Business, Internet

Travelzoo Dumps Internet Travel Business In Asia

The global financial crisis and weak Internet travel sector in Asia seem have caused Travelzoo Inc. to sell its Asia Pacific online division.

For the twelve months ended June 30, 2009, Travelzoo's Asia Pacific division reported incredibly low revenues of approximately USD1.5 million with an exceptionally high operating loss of approximately USD7.8 million.

"While we remain upbeat about business prospects in Asia Pacific, we believe we can currently create more shareholder value by redirecting and focusing our investments in other areas of the Travelzoo franchise where we see more compelling near-term growth opportunities, such as in Europe, North America, and our new Fly.com search engine," said Holger Bartel, Travelzoo's chief executive officer. "Consequently, we intend to sell our Asia Pacific division."

In connection with its plan to sell its Asia Pacific division, Travelzoo has signed a non-exclusive letter of intent and non-binding term sheet to sell substantially all of the division's assets to a company to be formed by Travelzoo's non-executive chairman, founder and majority stockholder, Ralph Bartel. Under the terms of the non-exclusive LOI, Travelzoo can solicit alternative offers for the Asia Pacific division and enter into negotiations for a more favorable offer. The company has established a special committee comprised of Travelzoo's three independent directors to oversee the sale process and advise the company's board of directors. Travelzoo is inviting parties that may be interested in bidding for its Asia Pacific division to contact the company.

Assuming Travelzoo successfully completes the sale of its Asia Pacific division, Travelzoo will no longer provide financing for operations in the region or fund any future operating losses of the Asia Pacific business, and thus will no longer be required to consolidate the financial results of the divested Asia Pacific division.

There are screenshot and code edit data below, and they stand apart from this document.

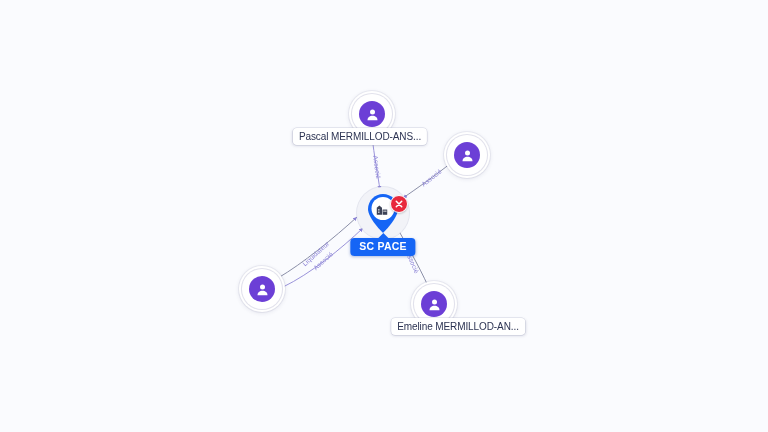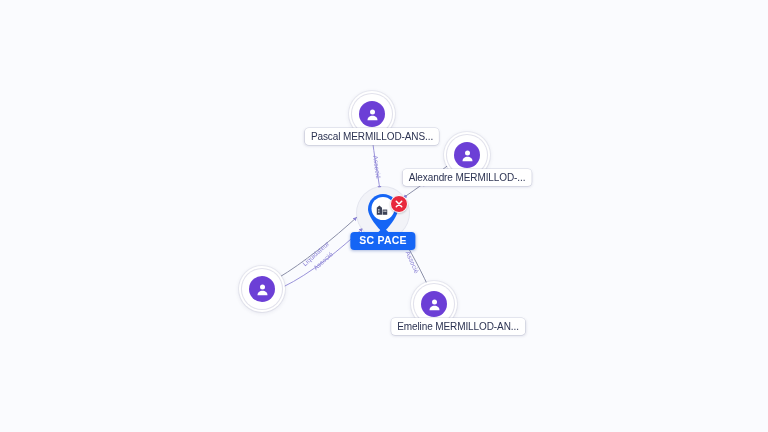--- a/index.html
+++ b/index.html
@@ -174,7 +174,7 @@
       </svg>
     </div>
   </div>
-  <div class="node-label" style="left:372px;top:128px;">Pascal MERMILLOD-ANS...</div>
+  <div class="node-label" style="left:360px;top:128px;">Pascal MERMILLOD-ANS...</div>
 
   <div class="person-node" style="left:467px;top:155px;">
     <div class="halo"></div>

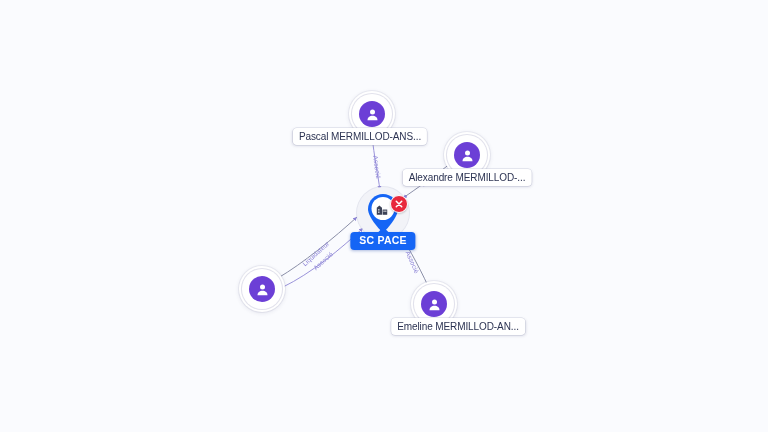--- a/index.html
+++ b/index.html
@@ -186,7 +186,6 @@
       </svg>
     </div>
   </div>
-  <div class="node-label" style="left:467px;top:169px;">Alexandre MERMILLOD-...</div>
 
   <div class="person-node" style="left:262px;top:289px;">
     <div class="halo"></div>

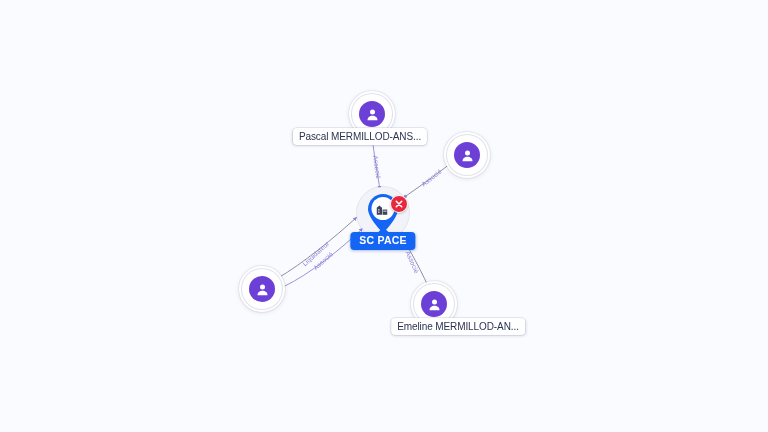--- a/index.html
+++ b/index.html
@@ -232,7 +232,7 @@
       </svg>
     </div>
   </div>
-  <div class="company-label" style="left:383px;top:232px;">SC PACE</div>
+  <div class="company-label" style="left:383px;top:238px;">SC PACE</div>
 
 </div>
 

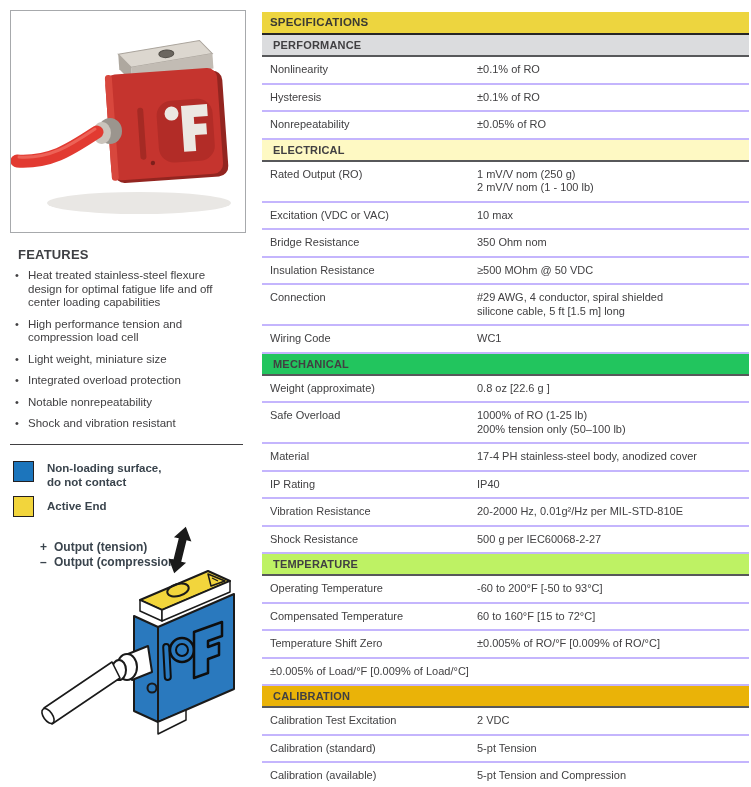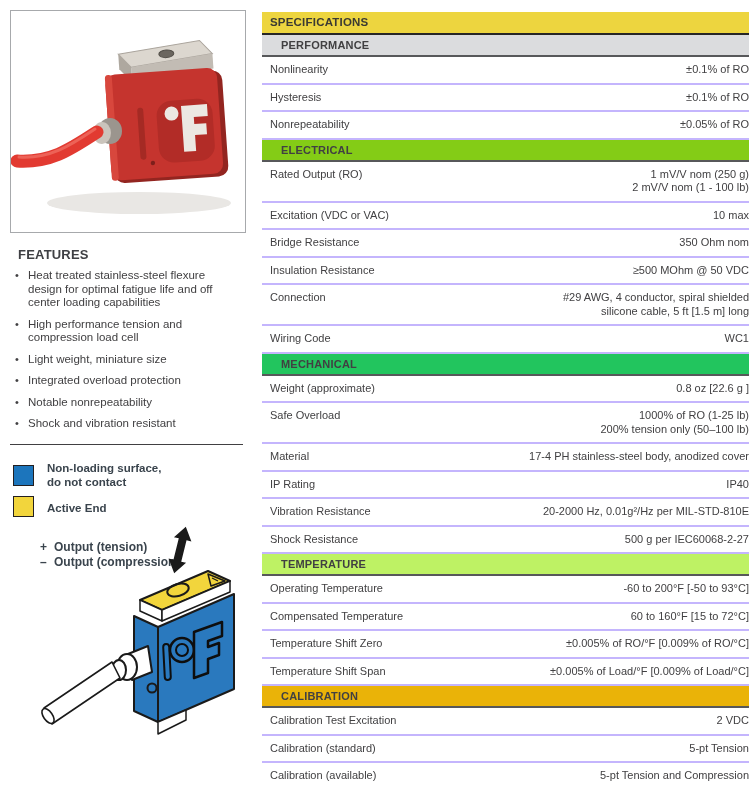--- a/index.html
+++ b/index.html
@@ -60,7 +60,7 @@
     color: #3b3a33; border-bottom: 2px solid #262626; letter-spacing: .2px;
   }
   .section-bar {
-    padding: 4px 19px; font-size: 11px; font-weight: bold; color: #414042;
+    padding: 4px 11px; font-size: 11px; font-weight: bold; color: #414042;
     border-bottom: 2px solid #57585a; letter-spacing: .2px;
   }
   .spec-row {

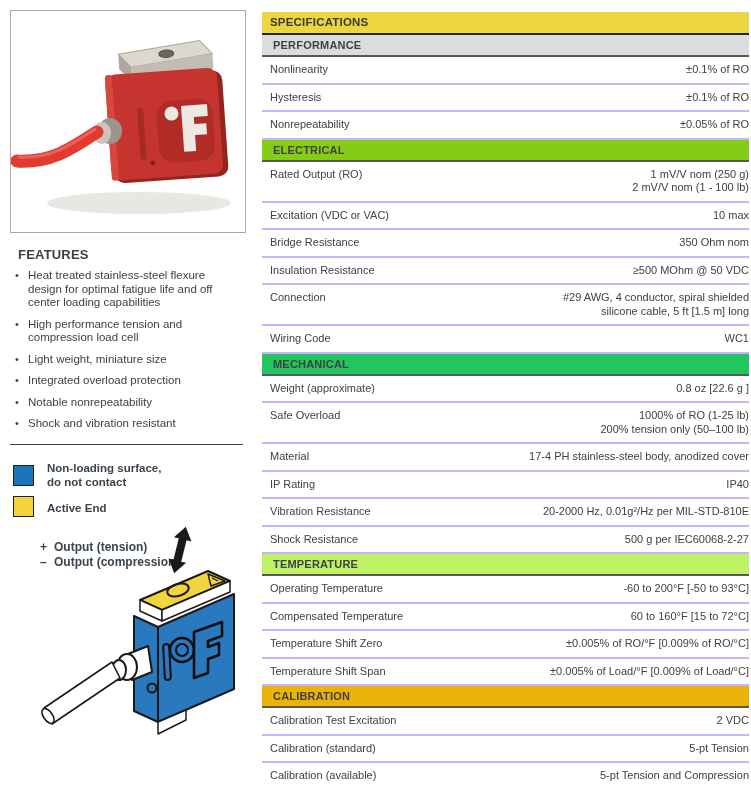--- a/index.html
+++ b/index.html
@@ -69,7 +69,7 @@
     font-size: 11px; line-height: 13.5px;
   }
   .spec-row .label { width: 207px; flex: none; padding-right: 8px; }
-  .spec-row .value { flex: 1; text-align: right; }
+  .spec-row .value { flex: 1; }
   .section:last-child .spec-row:last-child { border-bottom: 1.5px solid #8f9194; }
 </style>
 </head>

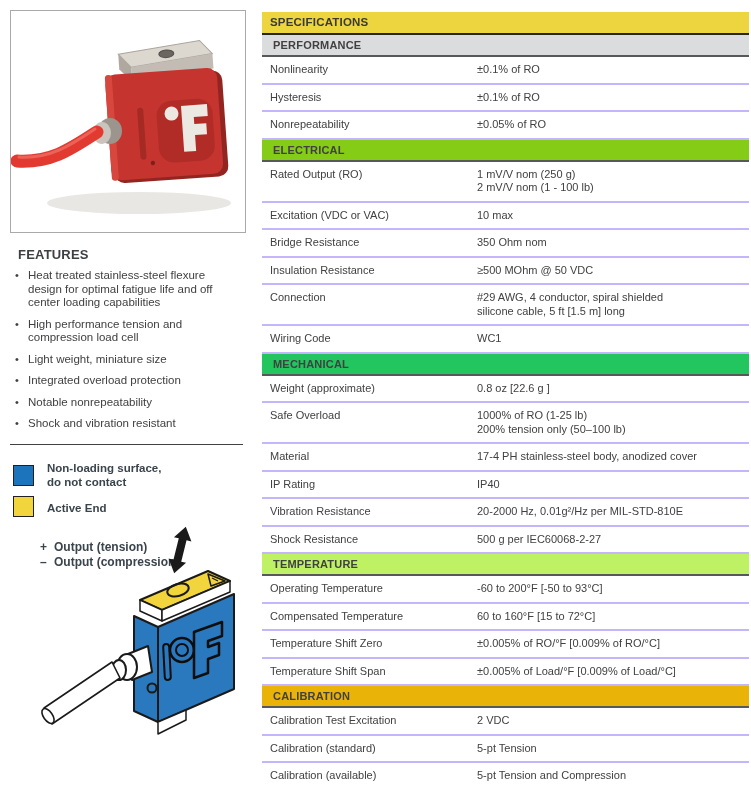--- a/index.html
+++ b/index.html
@@ -225,7 +225,7 @@
           </div>
         </div>
         <div class="section">
-          <div class="section-bar" style="background: #84cc16;">ELECTRICAL</div>
+          <div class="section-bar" style="background: #fef9c3;">ELECTRICAL</div>
           <div class="spec-row">
             <div class="label">Rated Output (RO)</div>
             <div class="value">

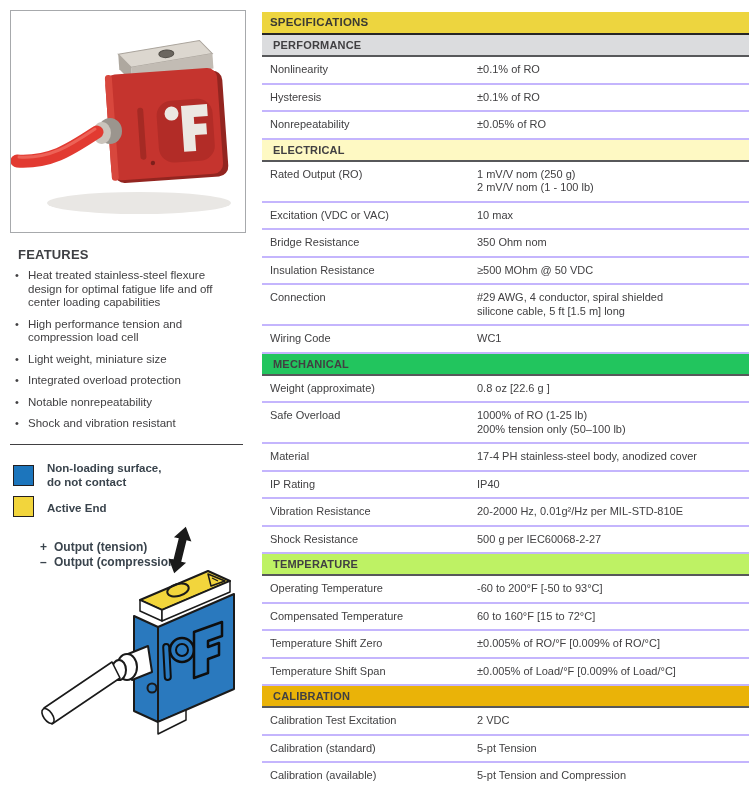--- a/index.html
+++ b/index.html
@@ -38,7 +38,7 @@
   }
 
   .legend { position: absolute; left: 13px; top: 461px; width: 230px; }
-  .legend-row { display: flex; align-items: center; margin-bottom: 7px; }
+  .legend-row { display: flex; align-items: flex-start; margin-bottom: 7px; }
   .swatch {
     width: 21px; height: 21px; flex: none; margin-right: 13px;
     border: 1.5px solid #231f20;

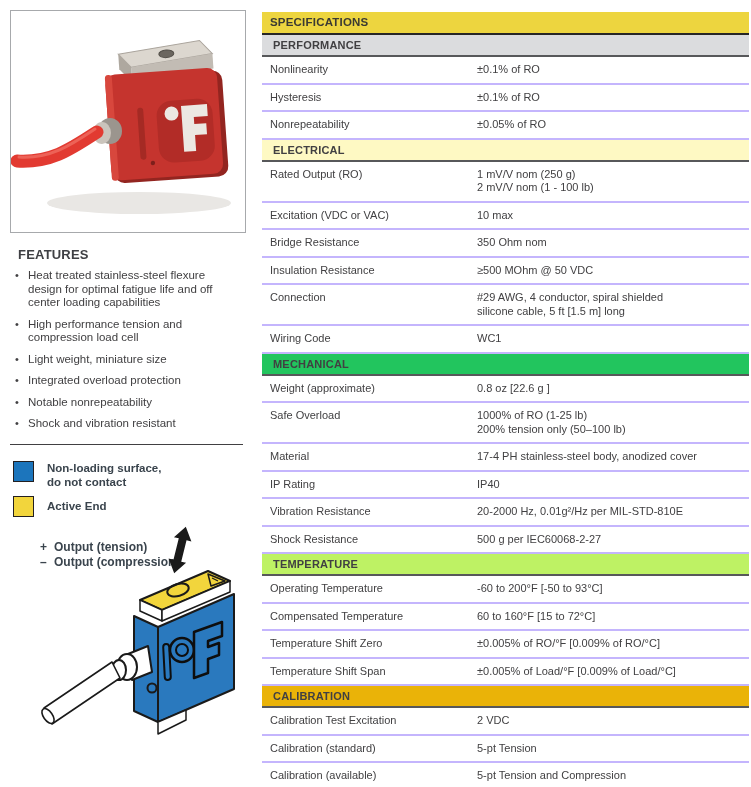--- a/index.html
+++ b/index.html
@@ -326,7 +326,6 @@
             </div>
           </div>
           <div class="spec-row">
-            <div class="label">Temperature Shift Span</div>
             <div class="value">
               <div>±0.005% of Load/°F [0.009% of Load/°C]</div>
             </div>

Under the terms of the LOI, should Travelzoo sell the division to Bartel's company, Travelzoo would receive a cash payment at closing along with an option to re-acquire the divested operations at fair market value sometime in the future. As part of the transaction, Bartel's company would receive limited licenses to portions of the company's intellectual property to support its operation of the Asia Pacific assets as part of a standalone company. Travelzoo's new Fly.com business is not part of the proposed transaction.

"Absent of a superior offer from another party, we anticipate closing a transaction with Mr. Bartel in a relatively short period of time, thereby conserving company capital for alternative uses," said David Ehrlich, one of the three independent directors making-up the special committee overseeing the sale process.

In recent weeks, online travel companies operating in Greater China have shown how they plan to ride out the difficult Internet travel environment in Asia. Et-china, a Guangzhou-based online travel company, announced that it acquired the Beijing-based Yoee.com, a leading online seller of air tickets in China, for an undisclosed amount. And Chinese Internet travel company eLong Inc. managed to only increase total gross revenues for the first quarter of 2009 by 1% year-on-year to CNY82.5 million — its net revenues increased 1% year-on-year to CNY77.8 million.

Chinese Internet travel company Ctrip.com International Ltd. is one of the few semi-bright spots in the Internet travel sector. Last week it formally announced the purchase of Taiwan rival ezTravel.com, and Ctrip.com reported total second quarter revenues of CNY508 million, representing a 26% increase from the same period in 2008 and an 18% increase from the previous quarter.